Blasting Off! A Beginners Guide to Social Media Marketing

Written by Tonia Latham

Did you know that over 3.5 billion people use social media every day to connect with their friends and follow their favorite brands? With that information, how could businesses stay away from this gold mine?

Your ideal customer probably already lives inside social media. Much like you would prefer a billboard on a heavily trafficked area, social media allows you to engage where your customer is already traveling. Now is the time to take advantage of the open roadway!

Social media marketing is part of your overall marketing plan and should help you aim toward your business goals. The same identifiers that you use in other marketing tactics will apply inside social media, such as knowing your ideal customer, identifying your audience, and crafting the message that best reaches them (all part of your strategy!) With that information in mind, let’s review how to implement your plan, engage, and measure results.

Implement

Knowing your audience and your strategy will help you determine which social media platforms are best for your organic and paid content. Organic content is what you post for free and has the potential to reach your followers. Paid content is shared with your financial spend so it is shown to more people.

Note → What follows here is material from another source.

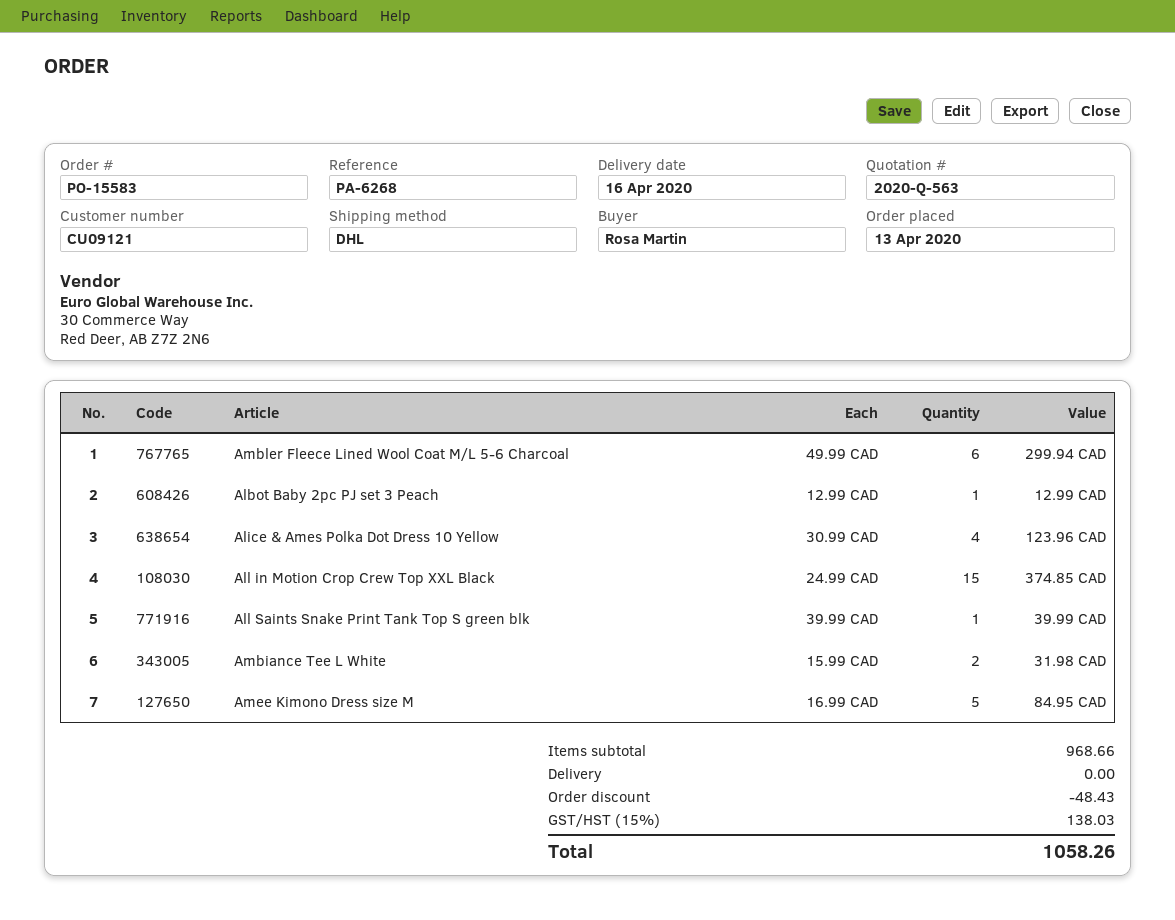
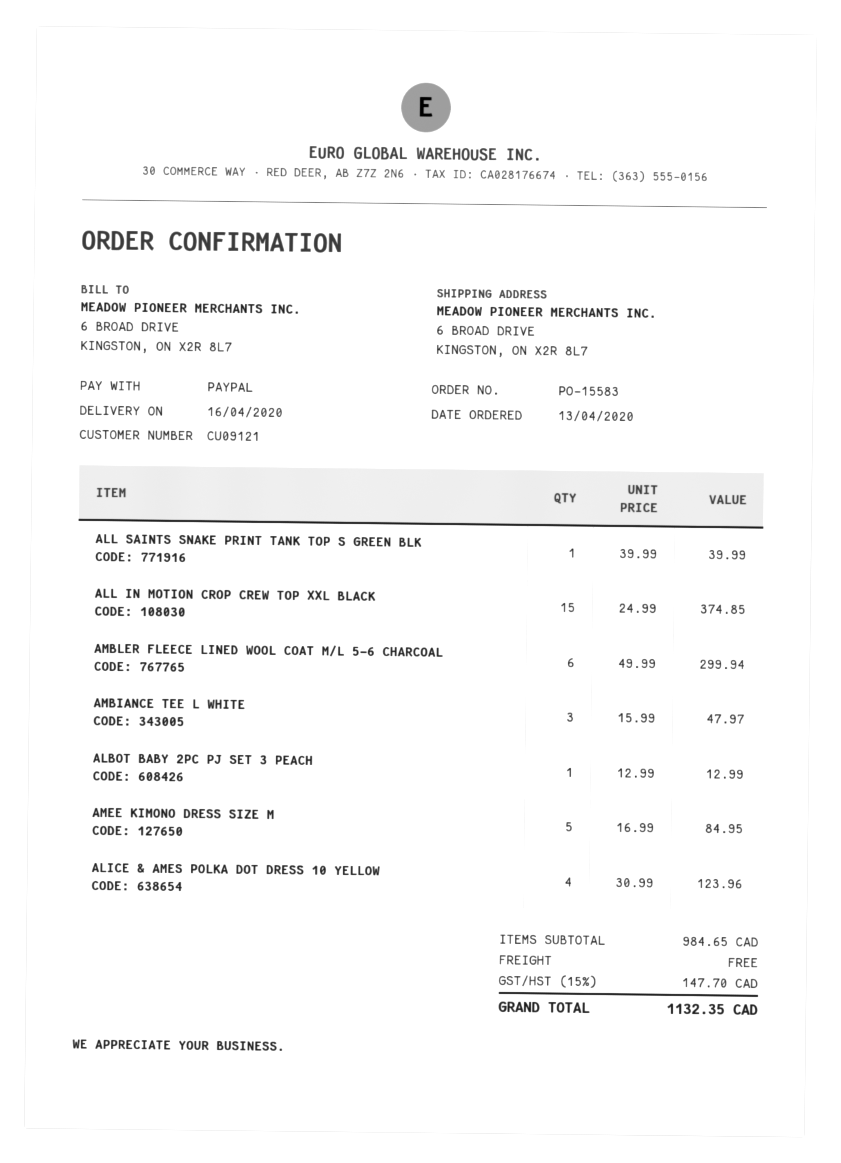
Ambiance Tee L White: 2 x 15.99 = 31.98 -> 3 x 15.99 = 47.97
subtotal: 968.66 -> 984.65
discount: 48.43 -> none
tax: 15% = 138.03 -> 15% = 147.70
total: 1058.26 -> 1132.35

Choose your platforms wisely. Invest your efforts where you have the best return on your investment and where you will engage. For example, having a solid presence on Facebook and Instagram where you regularly share, engage with your commenters and sharers, answer messages quickly, and provide valuable content is far more important than having accounts on 10 different platforms where you never do any of that. It’s better to do a great job on specific social media platforms than spread yourself too thin and not be effective anywhere.

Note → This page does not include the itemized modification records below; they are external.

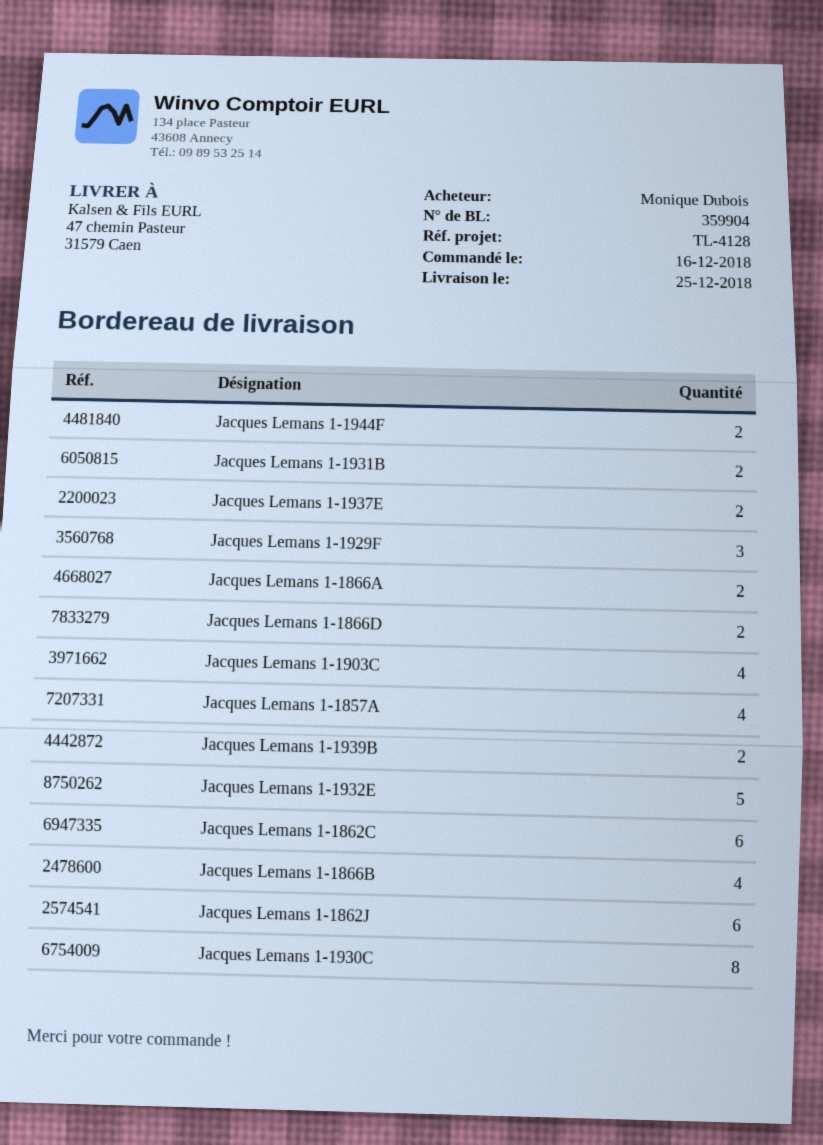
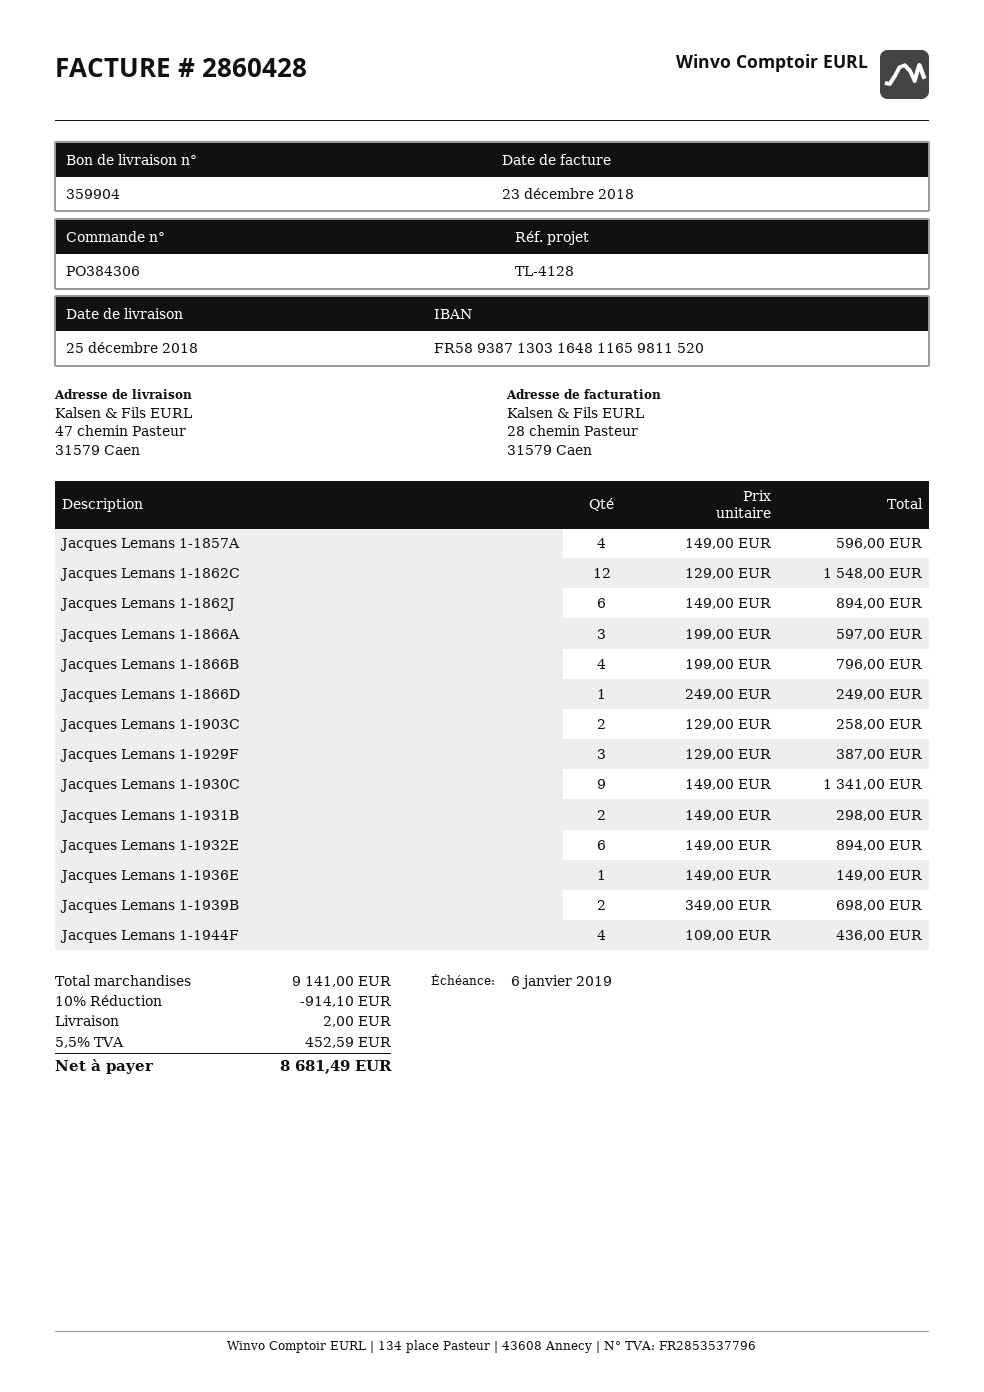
Jacques Lemans 1-1944F: 2 -> 4
Jacques Lemans 1-1937E: 2 -> none
Jacques Lemans 1-1866A: 2 -> 3
Jacques Lemans 1-1866D: 2 -> 1
Jacques Lemans 1-1903C: 4 -> 2
Jacques Lemans 1-1932E: 5 -> 6
Jacques Lemans 1-1862C: 6 -> 12
Jacques Lemans 1-1930C: 8 -> 9
Jacques Lemans 1-1936E: none -> 1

Keep your messages focused. The adult attention span has dropped to 8 seconds. You have approximately 1-3 seconds to possibly capture the focus of your audience with:

  • Clear, concise messaging
  • Engaging, appealing graphics and videos
  • Calls-to-action that provide easy-to-follow directions

Build a content calendar. Rather than deciding each day what you want to share at that time, build a cohesive branding message that you can implement. This can be as simple as defining out on a physical calendar the messages you want to share on each platform or as detailed as using an online tool. Take advantage of the various tools available to schedule your messages so you can then focus on engaging with your audience.

Engage

Imagine if you sent out postcards to potential customers, but never answered phone calls, emails, or provided service when the customer tried to ask questions. Frustrating, right? The same concept exists in social media engagement. Rather than merely “info dumping” on your pages, you want to develop a relationship with your virtual customers. Social media marketing creates leads that need to be nurtured. A few ways to create engagement include:

  • Share your business page with your personal contacts and ask them to follow.
  • Respond to comments and messages quickly. Don’t leave someone hanging!
  • Ask questions in your posts to create ongoing engagement opportunities, then follow up by responding to those answers.
  • Encourage reviews and publicly thank the reviewer.
  • Create cross-promotions with companies that serve similar audiences.
  • Tag appropriate businesses and individuals in posts and comments. This also expands your reach so new people have the potential to see your fabulous content!
  • Provide valuable content that is on brand so that your presence becomes recognizable.
  • Don’t always be selling. If all someone sees from your social media presence is continual asking for them to purchase, they may no longer engage.

Measure

It’s often been said that we should begin with the end in mind. Before you start your social media marketing, define what results you want to see so you can measure return on investment.
Measure against SMART goals:

  • Specific: What do you want to accomplish?
  • Measurable: How will you quantify the results?
  • Attainable: Is this realistic and possible (and it’s okay to stretch a bit to make it happen!)
  • Relatable: How is this relevant and worthwhile?
  • Time-bound: In what timeframe will you reach this goal?

Use the analytics tools inside each platform to determine how people are responding to your various pieces of content. With this information, you can adjust and improve as needed to continue to reach your goals.

Closing

Rather than being a jack of all trades on social media, focus in on where you can be the expert. If you would rather not worry about it, you can always outsource your social media.

Building a large following who doesn’t engage with your posts is not good. You are aiming for quality, not necessarily quantity. You want to add value to your target customer, not just create another unmemorable billboard on their digital highway. Remember … social media marketing works best when you create two-way communication with your audience!